*Data for the task:*

::::::

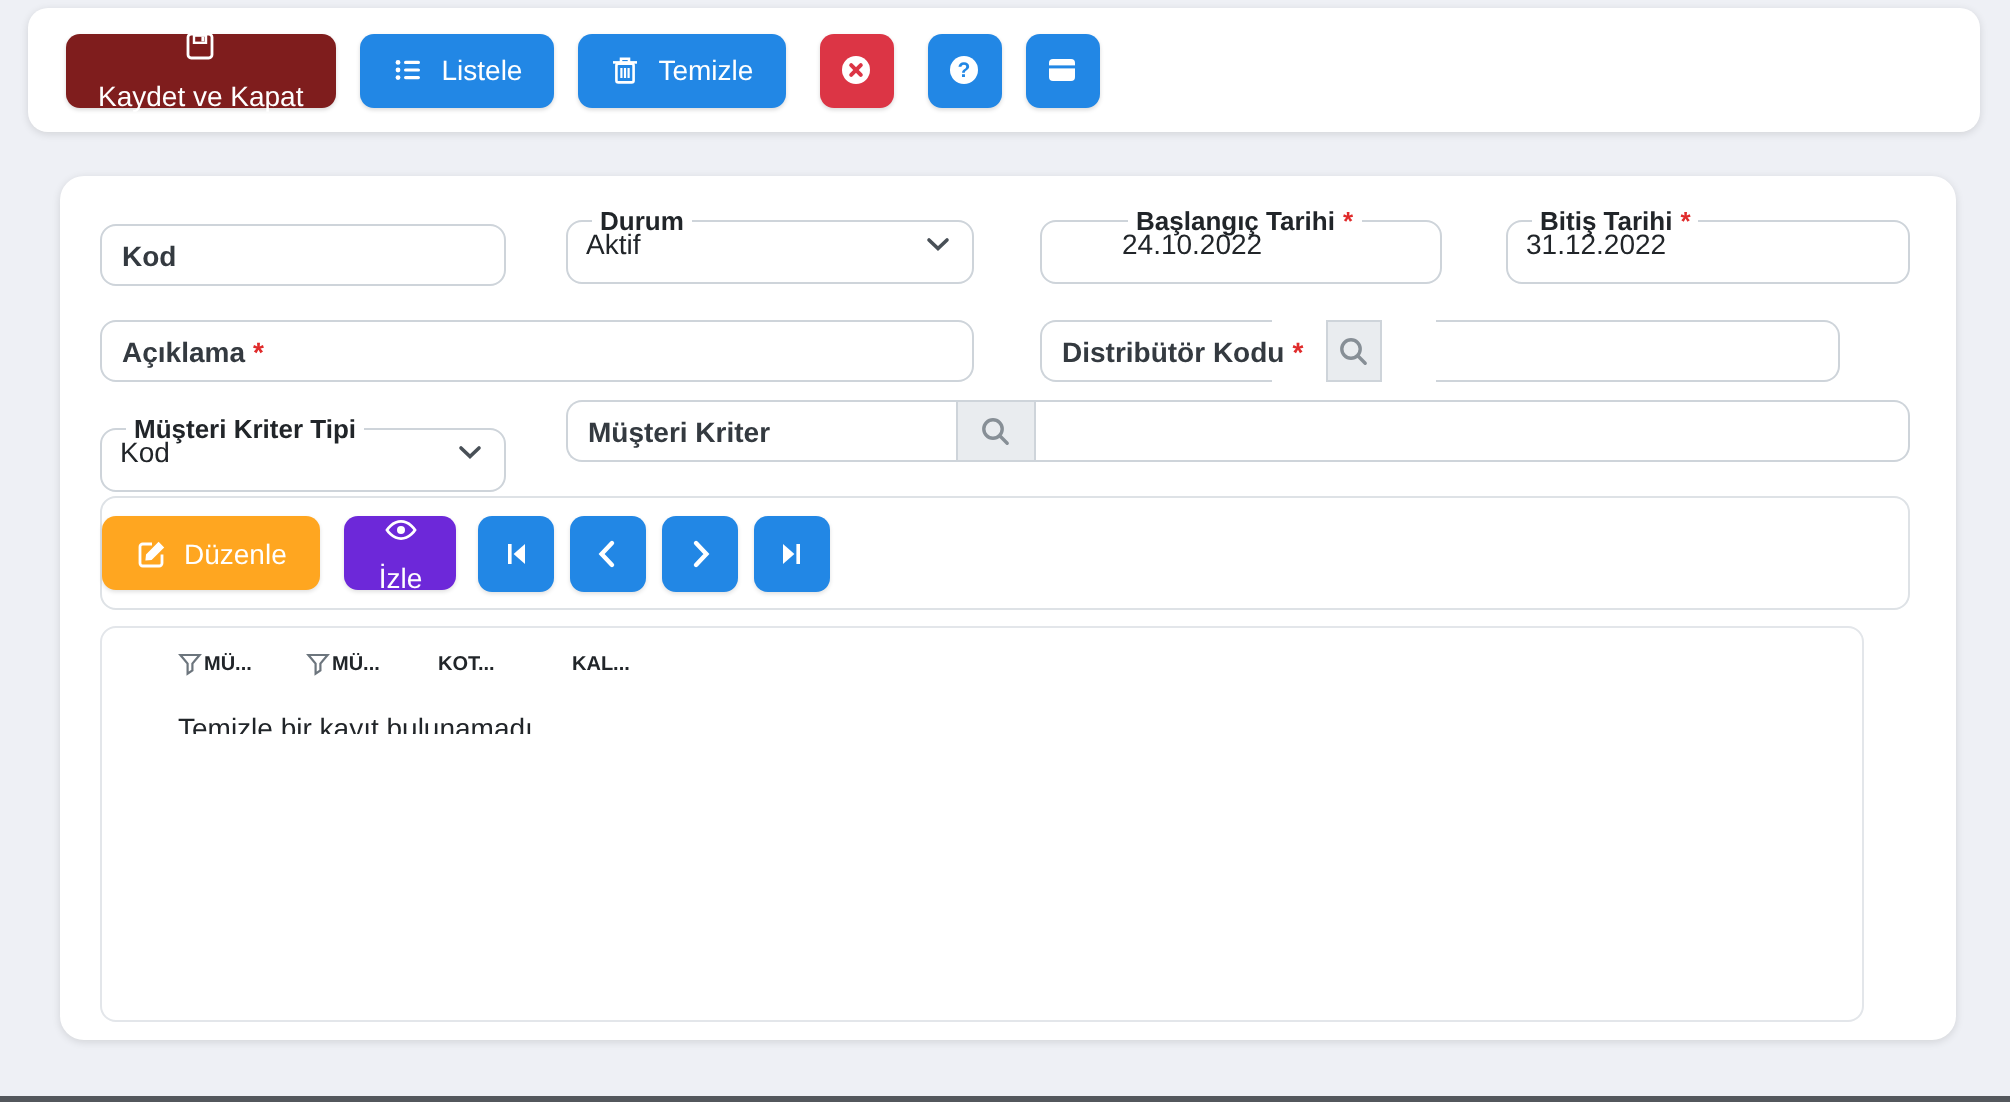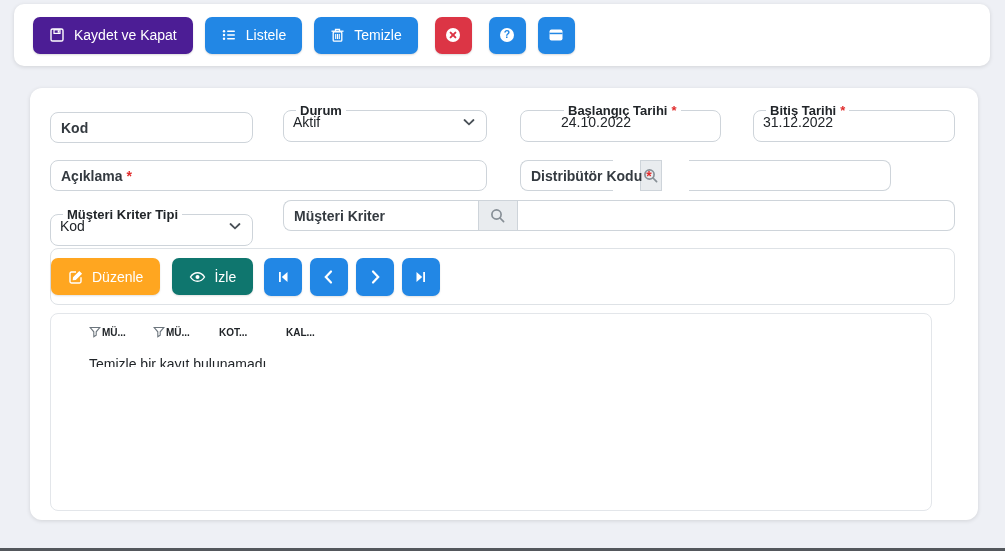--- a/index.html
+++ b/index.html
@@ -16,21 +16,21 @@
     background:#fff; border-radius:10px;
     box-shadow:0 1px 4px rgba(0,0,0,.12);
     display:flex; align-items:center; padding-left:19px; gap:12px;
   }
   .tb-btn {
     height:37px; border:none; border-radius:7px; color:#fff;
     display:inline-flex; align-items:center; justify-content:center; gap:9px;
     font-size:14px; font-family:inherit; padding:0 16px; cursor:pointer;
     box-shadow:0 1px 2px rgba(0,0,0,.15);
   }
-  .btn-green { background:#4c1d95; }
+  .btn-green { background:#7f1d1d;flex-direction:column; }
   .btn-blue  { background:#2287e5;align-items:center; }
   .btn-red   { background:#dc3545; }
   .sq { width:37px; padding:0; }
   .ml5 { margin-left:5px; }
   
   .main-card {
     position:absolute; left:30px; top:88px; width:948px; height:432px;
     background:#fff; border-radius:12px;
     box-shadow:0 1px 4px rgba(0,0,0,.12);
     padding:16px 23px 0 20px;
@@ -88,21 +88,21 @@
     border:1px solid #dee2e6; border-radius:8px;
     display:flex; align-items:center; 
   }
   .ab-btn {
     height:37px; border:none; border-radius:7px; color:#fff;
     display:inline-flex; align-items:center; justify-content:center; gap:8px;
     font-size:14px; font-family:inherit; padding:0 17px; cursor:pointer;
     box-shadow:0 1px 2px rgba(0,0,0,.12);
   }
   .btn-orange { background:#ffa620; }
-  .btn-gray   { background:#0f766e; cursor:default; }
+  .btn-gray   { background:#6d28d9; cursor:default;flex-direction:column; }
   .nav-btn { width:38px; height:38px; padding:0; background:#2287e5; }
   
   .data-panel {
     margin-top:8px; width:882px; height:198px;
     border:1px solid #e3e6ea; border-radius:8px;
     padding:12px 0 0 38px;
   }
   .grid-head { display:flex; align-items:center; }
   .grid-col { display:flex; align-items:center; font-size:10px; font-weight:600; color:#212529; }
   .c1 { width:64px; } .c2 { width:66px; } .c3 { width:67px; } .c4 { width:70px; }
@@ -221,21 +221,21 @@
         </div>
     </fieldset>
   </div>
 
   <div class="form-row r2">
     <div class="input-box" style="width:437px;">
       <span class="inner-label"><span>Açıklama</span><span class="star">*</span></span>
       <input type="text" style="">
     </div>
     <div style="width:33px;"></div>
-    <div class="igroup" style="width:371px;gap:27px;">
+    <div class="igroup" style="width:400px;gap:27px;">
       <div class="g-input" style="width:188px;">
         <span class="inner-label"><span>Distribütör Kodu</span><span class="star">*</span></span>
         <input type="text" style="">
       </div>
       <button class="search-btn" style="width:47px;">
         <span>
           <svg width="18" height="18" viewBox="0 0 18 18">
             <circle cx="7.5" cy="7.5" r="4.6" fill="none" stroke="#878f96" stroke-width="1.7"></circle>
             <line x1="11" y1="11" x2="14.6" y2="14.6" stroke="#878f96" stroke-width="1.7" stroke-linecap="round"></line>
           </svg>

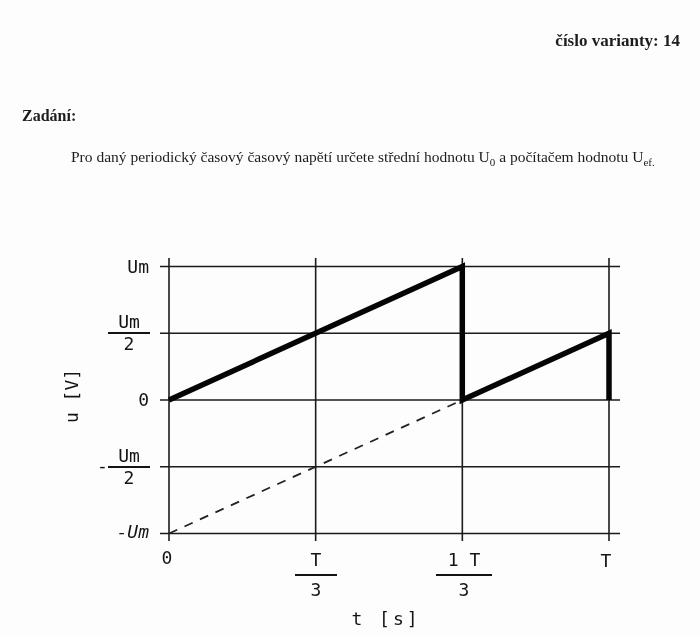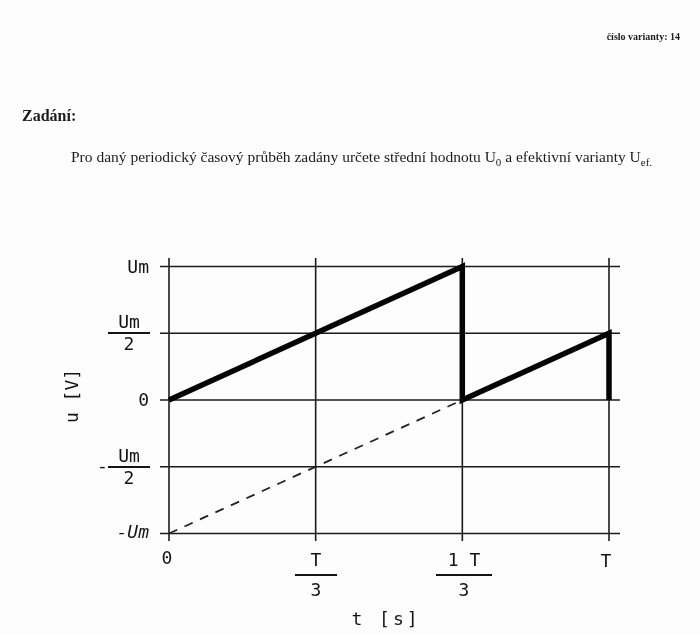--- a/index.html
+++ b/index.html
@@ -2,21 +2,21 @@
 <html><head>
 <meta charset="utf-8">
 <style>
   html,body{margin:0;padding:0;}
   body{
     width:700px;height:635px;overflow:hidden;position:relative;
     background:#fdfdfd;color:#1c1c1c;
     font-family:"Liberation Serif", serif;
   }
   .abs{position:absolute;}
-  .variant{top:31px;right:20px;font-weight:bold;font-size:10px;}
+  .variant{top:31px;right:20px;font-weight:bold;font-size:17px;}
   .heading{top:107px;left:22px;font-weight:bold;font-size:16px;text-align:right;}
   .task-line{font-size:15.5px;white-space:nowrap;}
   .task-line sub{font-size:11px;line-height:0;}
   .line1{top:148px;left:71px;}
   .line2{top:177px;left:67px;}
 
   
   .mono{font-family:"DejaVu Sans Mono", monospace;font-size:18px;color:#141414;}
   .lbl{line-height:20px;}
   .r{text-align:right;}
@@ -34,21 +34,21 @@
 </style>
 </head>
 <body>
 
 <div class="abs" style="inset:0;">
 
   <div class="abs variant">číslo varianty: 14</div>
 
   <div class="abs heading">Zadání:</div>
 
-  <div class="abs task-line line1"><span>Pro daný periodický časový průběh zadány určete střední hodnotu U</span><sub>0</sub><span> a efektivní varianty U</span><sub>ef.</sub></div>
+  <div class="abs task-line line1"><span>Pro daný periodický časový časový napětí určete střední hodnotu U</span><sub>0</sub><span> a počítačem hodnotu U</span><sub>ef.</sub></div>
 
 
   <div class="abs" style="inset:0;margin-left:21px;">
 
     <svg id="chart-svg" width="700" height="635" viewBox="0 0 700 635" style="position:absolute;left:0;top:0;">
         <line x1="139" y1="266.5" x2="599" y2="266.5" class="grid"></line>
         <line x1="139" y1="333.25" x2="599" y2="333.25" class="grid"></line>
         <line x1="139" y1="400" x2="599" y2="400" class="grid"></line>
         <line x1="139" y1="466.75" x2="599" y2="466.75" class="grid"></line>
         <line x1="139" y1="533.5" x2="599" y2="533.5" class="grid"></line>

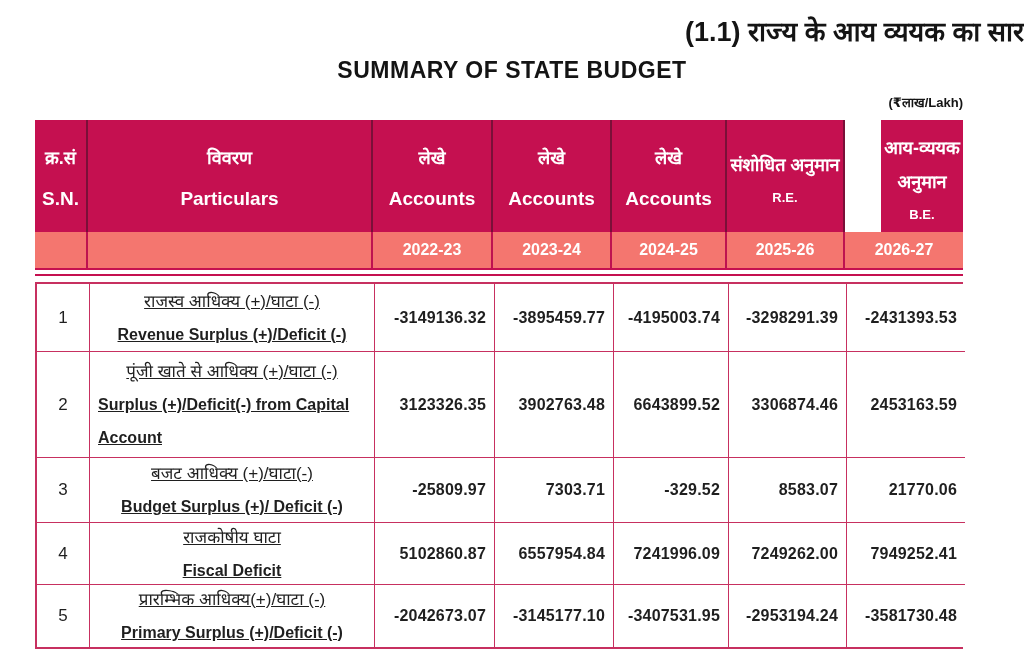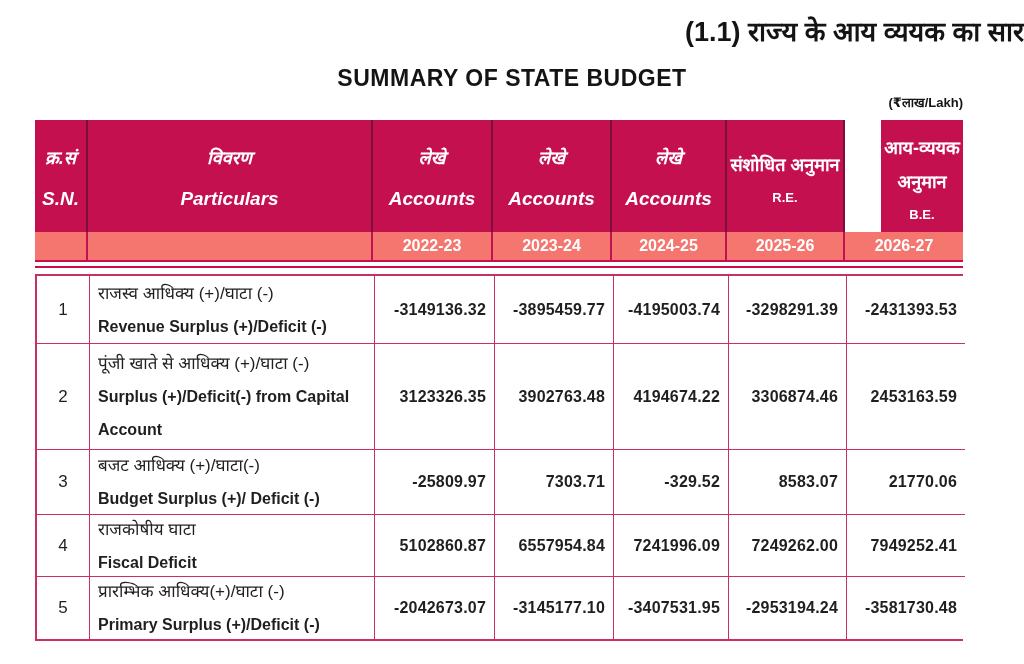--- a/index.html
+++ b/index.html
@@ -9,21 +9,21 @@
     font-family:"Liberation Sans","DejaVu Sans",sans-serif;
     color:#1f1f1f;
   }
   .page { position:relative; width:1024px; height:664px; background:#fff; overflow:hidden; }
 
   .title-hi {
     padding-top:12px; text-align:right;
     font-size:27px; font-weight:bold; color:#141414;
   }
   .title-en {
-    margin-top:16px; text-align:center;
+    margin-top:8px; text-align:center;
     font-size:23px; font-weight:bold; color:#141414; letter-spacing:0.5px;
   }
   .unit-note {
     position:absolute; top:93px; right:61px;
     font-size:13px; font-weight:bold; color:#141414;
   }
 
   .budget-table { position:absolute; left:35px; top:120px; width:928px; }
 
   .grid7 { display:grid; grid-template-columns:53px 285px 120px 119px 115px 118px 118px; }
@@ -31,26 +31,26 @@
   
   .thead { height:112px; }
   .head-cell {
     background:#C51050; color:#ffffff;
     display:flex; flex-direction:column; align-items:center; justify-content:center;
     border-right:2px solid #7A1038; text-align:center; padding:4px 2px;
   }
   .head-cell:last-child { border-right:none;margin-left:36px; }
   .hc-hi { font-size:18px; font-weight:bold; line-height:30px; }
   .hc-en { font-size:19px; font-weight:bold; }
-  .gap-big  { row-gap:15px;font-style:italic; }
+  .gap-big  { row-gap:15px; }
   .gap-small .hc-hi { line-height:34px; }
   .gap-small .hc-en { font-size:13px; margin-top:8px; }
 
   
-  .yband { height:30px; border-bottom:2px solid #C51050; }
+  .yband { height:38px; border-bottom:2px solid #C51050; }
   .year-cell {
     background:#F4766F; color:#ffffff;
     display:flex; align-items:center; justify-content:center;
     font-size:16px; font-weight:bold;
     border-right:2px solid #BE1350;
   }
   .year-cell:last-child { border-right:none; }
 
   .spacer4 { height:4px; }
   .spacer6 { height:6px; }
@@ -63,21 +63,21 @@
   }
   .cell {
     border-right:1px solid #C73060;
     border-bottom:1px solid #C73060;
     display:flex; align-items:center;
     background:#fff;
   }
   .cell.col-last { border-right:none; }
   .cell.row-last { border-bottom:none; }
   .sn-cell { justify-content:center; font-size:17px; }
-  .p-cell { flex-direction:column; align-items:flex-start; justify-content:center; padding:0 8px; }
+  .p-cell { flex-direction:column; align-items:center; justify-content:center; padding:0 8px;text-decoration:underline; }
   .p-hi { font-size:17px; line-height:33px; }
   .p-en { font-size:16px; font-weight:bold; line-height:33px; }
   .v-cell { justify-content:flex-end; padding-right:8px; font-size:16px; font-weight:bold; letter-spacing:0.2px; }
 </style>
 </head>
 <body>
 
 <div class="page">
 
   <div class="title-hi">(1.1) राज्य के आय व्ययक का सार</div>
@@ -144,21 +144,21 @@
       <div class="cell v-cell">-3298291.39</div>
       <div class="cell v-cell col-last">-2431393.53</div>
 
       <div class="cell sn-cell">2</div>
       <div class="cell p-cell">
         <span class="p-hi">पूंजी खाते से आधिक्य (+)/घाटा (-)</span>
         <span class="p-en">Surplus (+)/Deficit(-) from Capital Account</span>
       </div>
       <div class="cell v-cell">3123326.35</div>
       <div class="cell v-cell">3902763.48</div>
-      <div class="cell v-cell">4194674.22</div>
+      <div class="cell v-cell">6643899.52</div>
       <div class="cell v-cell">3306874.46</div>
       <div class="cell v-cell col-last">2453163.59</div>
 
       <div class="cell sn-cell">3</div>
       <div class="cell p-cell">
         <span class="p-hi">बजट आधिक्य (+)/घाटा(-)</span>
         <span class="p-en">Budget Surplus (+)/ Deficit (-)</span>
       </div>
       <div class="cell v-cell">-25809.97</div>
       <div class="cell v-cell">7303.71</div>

::::::

*Exercise goal:* Identify the lines in the entries above that contain "cursor", then copy them out.

*Solution for this problem:*
     font-size:14px; font-family:inherit; padding:0 16px; cursor:pointer;
     font-size:14px; font-family:inherit; padding:0 17px; cursor:pointer;
-  .btn-gray   { background:#0f766e; cursor:default; }
+  .btn-gray   { background:#6d28d9; cursor:default;flex-direction:column; }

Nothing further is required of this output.